DApp Development: Introduction

In this section, we will build an application to store certificates on the Ethereum blockchain. We aim to create a decentralized application for storing and distributing certificates to students who pass various courses.

We will use the technology stack: Node.js for server-side programming, Express for building APIs, Solidity for writing smart contracts, Hardhat as the contract deployment tool, and simulated Ethereum network. Ethers.js library will be used to communicate between the client-side and the blockchain network.

Let's first list all the steps we need to finish coding the DApp.

• Design and write the smart contract.
• Code for the server side.
• Run the Hardhat node.
• Compile and Deploy the contract.
• Coding the server side to interact with the smart contract.

What is Ethers.js?

Ethers.js is a JavaScript library used to communicate with the Ethereum blockchain and the contracts deployed in the network. Ethers work by communicating with the modules of the Ethereum client exposed by the JSON-RPC and Web Socket protocols. Ethers can also be used to communicate with the light Ethereum wallet MetaMask.

Modules available in Ethers:

• Providers: Used for connecting to the Ethereum network, providing a concise, consistent interface to standard Ethereum node functionality.
• Signers: Sign messages and transactions and send signed transactions to the Ethereum Network to execute state-changing operations.
• Contract: Allows a simple way to serialize calls and transactions to an on-chain contract and deserialize their results and emitted logs.
• Utilities: Module containing utility functions like conversions, encodings, etc.

Playing with Ether.js

We will do a little exercise to understand how the Ethers.js library works. This exercise will show how to use ethers to interact with the Ethereum blockchain. Ethers can be utilized in frontends and backends to read data from the blockchain or make transactions.
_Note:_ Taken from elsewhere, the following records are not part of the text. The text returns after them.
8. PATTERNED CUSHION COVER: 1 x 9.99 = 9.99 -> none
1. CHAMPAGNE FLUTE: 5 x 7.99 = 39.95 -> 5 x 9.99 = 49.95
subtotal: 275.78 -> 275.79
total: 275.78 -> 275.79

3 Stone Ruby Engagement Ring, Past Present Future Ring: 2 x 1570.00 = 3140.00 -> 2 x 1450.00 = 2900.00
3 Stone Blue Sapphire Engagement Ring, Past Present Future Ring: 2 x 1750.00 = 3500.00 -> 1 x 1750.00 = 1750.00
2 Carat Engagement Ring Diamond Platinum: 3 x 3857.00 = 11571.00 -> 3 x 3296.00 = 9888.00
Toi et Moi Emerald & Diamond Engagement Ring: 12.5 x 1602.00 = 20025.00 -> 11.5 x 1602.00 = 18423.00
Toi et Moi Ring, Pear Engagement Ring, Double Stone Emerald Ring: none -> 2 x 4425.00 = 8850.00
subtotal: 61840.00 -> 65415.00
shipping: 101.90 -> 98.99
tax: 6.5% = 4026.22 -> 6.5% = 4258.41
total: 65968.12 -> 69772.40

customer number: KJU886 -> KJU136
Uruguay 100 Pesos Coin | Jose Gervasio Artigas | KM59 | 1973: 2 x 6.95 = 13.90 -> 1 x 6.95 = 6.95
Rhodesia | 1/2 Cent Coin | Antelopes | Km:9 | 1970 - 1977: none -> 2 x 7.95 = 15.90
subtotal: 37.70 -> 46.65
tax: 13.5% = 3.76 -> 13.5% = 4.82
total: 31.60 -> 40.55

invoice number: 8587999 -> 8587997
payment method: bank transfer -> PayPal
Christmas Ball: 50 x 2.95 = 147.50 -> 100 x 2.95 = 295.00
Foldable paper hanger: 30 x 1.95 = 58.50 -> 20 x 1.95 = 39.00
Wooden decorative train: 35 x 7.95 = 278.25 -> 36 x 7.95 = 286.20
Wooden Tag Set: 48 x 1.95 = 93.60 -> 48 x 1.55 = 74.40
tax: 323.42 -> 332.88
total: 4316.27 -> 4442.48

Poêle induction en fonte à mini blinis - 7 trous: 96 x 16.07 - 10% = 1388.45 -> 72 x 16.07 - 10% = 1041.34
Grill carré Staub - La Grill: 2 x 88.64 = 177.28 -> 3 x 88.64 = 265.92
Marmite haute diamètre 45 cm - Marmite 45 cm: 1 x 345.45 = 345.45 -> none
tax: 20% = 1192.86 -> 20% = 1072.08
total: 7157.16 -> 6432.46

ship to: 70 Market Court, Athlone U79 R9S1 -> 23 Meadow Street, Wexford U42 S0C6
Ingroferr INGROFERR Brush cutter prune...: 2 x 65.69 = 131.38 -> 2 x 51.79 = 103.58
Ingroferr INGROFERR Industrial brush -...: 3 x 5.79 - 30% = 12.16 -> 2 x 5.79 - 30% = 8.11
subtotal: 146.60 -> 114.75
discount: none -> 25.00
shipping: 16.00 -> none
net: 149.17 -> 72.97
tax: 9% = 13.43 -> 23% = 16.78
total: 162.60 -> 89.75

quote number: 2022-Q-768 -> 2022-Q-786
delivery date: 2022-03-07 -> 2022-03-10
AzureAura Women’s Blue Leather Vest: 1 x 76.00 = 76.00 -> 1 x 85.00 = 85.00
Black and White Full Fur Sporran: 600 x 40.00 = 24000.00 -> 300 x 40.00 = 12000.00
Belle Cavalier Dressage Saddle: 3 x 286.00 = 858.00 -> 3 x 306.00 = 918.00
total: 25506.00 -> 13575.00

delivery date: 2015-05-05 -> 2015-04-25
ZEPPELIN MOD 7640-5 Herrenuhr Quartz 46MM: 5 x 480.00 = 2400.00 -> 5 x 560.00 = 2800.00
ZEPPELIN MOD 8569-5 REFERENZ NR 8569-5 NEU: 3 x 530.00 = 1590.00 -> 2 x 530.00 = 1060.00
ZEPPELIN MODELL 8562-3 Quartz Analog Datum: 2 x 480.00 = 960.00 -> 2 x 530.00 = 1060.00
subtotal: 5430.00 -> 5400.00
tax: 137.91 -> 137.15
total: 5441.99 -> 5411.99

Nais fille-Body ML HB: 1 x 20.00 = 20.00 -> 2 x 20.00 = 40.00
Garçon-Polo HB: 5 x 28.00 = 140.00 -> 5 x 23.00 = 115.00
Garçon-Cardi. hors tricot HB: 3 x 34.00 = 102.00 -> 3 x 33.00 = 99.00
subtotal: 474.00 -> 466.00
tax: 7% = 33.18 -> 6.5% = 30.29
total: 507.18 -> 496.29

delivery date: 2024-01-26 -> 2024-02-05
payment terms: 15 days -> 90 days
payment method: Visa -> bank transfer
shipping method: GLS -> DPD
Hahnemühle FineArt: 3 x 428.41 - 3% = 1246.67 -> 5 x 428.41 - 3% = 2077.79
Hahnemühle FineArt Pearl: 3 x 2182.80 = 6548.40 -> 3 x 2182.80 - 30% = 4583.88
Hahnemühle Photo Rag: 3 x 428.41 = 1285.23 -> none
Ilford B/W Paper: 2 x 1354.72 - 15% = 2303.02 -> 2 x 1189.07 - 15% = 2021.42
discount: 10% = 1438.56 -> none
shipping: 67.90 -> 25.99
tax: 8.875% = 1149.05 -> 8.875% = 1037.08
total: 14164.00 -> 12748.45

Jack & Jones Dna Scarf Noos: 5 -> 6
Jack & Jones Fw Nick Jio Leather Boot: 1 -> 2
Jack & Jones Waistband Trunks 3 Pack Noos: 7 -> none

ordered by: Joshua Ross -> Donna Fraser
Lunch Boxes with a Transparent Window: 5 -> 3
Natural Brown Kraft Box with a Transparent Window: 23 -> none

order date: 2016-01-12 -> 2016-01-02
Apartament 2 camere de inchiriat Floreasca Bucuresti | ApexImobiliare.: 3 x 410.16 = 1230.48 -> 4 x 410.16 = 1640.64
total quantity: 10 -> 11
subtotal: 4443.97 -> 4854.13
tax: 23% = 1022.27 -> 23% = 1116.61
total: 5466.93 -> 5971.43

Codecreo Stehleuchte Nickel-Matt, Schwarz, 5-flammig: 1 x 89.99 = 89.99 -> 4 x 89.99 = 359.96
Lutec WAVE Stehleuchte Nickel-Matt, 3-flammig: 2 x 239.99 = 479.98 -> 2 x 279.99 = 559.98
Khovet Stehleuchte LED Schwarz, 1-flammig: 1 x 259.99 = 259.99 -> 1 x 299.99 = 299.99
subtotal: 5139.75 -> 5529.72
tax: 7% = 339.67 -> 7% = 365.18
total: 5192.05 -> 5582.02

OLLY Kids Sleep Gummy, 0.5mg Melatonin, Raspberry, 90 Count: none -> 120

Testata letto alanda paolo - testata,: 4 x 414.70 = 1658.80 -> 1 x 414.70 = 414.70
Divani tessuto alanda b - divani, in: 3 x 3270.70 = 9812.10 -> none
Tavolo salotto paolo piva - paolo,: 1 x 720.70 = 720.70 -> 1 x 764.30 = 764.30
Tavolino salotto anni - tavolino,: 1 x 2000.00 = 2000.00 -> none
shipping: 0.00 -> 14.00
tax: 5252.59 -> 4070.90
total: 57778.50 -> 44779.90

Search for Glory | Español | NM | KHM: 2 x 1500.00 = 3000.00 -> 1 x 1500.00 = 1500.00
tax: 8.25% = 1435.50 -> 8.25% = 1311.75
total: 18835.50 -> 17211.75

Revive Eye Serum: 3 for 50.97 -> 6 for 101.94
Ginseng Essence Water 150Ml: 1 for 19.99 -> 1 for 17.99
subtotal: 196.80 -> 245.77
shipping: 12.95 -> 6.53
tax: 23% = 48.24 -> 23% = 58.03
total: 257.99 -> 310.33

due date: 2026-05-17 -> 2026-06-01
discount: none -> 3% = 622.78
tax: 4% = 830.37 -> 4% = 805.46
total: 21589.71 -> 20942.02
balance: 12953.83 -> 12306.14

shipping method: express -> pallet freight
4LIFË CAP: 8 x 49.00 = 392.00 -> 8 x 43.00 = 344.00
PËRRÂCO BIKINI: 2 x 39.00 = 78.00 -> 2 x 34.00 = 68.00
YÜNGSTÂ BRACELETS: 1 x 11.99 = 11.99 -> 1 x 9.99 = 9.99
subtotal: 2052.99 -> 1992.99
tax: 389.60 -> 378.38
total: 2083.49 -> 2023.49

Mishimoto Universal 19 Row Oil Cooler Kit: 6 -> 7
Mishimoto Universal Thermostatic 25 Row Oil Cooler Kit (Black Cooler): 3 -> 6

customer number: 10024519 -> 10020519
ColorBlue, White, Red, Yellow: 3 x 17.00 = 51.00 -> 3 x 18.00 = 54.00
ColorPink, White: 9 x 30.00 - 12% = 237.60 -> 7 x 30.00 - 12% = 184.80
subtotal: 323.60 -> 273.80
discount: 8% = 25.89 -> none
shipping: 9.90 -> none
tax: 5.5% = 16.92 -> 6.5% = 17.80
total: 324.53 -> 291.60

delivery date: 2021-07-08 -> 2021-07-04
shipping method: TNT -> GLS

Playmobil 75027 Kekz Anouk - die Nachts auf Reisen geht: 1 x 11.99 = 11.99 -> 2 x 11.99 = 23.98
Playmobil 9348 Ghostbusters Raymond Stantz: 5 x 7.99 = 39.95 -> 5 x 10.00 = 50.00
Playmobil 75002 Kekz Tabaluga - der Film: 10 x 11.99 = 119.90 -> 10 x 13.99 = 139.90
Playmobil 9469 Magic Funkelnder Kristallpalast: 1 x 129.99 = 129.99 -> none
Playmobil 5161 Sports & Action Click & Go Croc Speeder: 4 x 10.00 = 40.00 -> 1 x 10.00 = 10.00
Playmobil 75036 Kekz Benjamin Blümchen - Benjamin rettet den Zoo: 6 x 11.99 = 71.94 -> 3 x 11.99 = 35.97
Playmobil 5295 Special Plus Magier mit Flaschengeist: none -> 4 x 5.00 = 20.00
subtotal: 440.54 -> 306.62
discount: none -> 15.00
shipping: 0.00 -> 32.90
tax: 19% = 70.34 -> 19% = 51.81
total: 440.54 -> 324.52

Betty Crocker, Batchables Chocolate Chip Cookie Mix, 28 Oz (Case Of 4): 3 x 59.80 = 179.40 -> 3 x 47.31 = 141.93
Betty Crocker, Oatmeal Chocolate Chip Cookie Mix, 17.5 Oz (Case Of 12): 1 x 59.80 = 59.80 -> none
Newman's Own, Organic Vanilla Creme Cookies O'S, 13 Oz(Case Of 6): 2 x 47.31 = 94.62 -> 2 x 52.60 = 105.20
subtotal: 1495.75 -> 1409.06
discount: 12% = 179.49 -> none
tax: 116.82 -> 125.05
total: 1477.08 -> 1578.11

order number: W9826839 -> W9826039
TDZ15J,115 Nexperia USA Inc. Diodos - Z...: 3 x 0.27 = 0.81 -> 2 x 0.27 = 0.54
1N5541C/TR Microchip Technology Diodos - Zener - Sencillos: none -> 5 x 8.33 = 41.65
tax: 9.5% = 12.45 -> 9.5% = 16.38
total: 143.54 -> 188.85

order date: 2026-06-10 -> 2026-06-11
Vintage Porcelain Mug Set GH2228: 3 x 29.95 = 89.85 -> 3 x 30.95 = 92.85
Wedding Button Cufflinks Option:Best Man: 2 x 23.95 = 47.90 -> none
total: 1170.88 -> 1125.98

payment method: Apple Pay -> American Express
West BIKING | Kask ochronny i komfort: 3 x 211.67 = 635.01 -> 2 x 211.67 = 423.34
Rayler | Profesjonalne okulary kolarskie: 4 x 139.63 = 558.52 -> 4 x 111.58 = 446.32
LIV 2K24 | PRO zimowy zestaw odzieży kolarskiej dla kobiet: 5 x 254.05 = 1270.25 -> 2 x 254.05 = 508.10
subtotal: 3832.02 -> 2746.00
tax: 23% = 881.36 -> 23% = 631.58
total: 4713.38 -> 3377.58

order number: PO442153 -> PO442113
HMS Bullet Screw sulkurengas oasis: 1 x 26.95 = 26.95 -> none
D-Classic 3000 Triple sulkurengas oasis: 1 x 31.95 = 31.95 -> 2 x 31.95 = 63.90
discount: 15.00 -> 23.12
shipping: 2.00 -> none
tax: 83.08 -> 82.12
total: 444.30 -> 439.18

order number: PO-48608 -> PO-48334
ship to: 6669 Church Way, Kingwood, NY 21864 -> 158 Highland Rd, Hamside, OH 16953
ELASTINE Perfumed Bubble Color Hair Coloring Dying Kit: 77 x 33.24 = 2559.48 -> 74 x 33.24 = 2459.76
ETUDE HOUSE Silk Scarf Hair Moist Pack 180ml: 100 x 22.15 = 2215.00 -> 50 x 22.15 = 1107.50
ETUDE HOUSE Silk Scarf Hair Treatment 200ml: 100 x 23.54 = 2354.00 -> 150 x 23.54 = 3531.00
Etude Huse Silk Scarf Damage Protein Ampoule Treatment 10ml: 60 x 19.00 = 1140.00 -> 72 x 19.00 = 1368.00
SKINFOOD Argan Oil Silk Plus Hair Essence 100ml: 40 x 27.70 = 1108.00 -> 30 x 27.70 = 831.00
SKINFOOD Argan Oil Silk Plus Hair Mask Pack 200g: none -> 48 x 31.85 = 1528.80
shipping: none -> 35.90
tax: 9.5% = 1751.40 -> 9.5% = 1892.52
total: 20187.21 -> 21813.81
The initial step is to include creating a Node.js project.

npm init -y

Install ethers package.

npm install ethers

Create an 'index.mjs' file in the root directory. Import ethers package on top.

import { JsonRpcProvider } from 'ethers'

JsonRpcProvider is a class from ethers that can create a connection object with a designated node.

const provider = new JsonRpcProvider('http://127.0.0.1:8545')

Before executing the file, we need a blockchain or a simulation running at the machine's 8545 port. We can achieve this by running a Geth node or a Hardhat simulated node.

We can call the getSigner from the provider to retrieve a signer in the blockchain. But this returns a Promise. Since we are using ESM, we can use top-level await to handle the Promise.

const signer = await provider.getSigner()

We log the signer's address into the console for debugging.

console.log('Address:', signer.address)

To view the balance of the address, we should add the following.

const balance = await provider.getBalance(signer.address)

console.log('Balance:', balance)

To get the chain ID of the network, add the following lines to the script.

const network = await provider.getNetwork()

console.log('Chain ID:', network.chainId)

To fetch the latest block number, use the following.

const latestBlock = await provider.getBlockNumber()

console.log('Latest Block:', latestBlock)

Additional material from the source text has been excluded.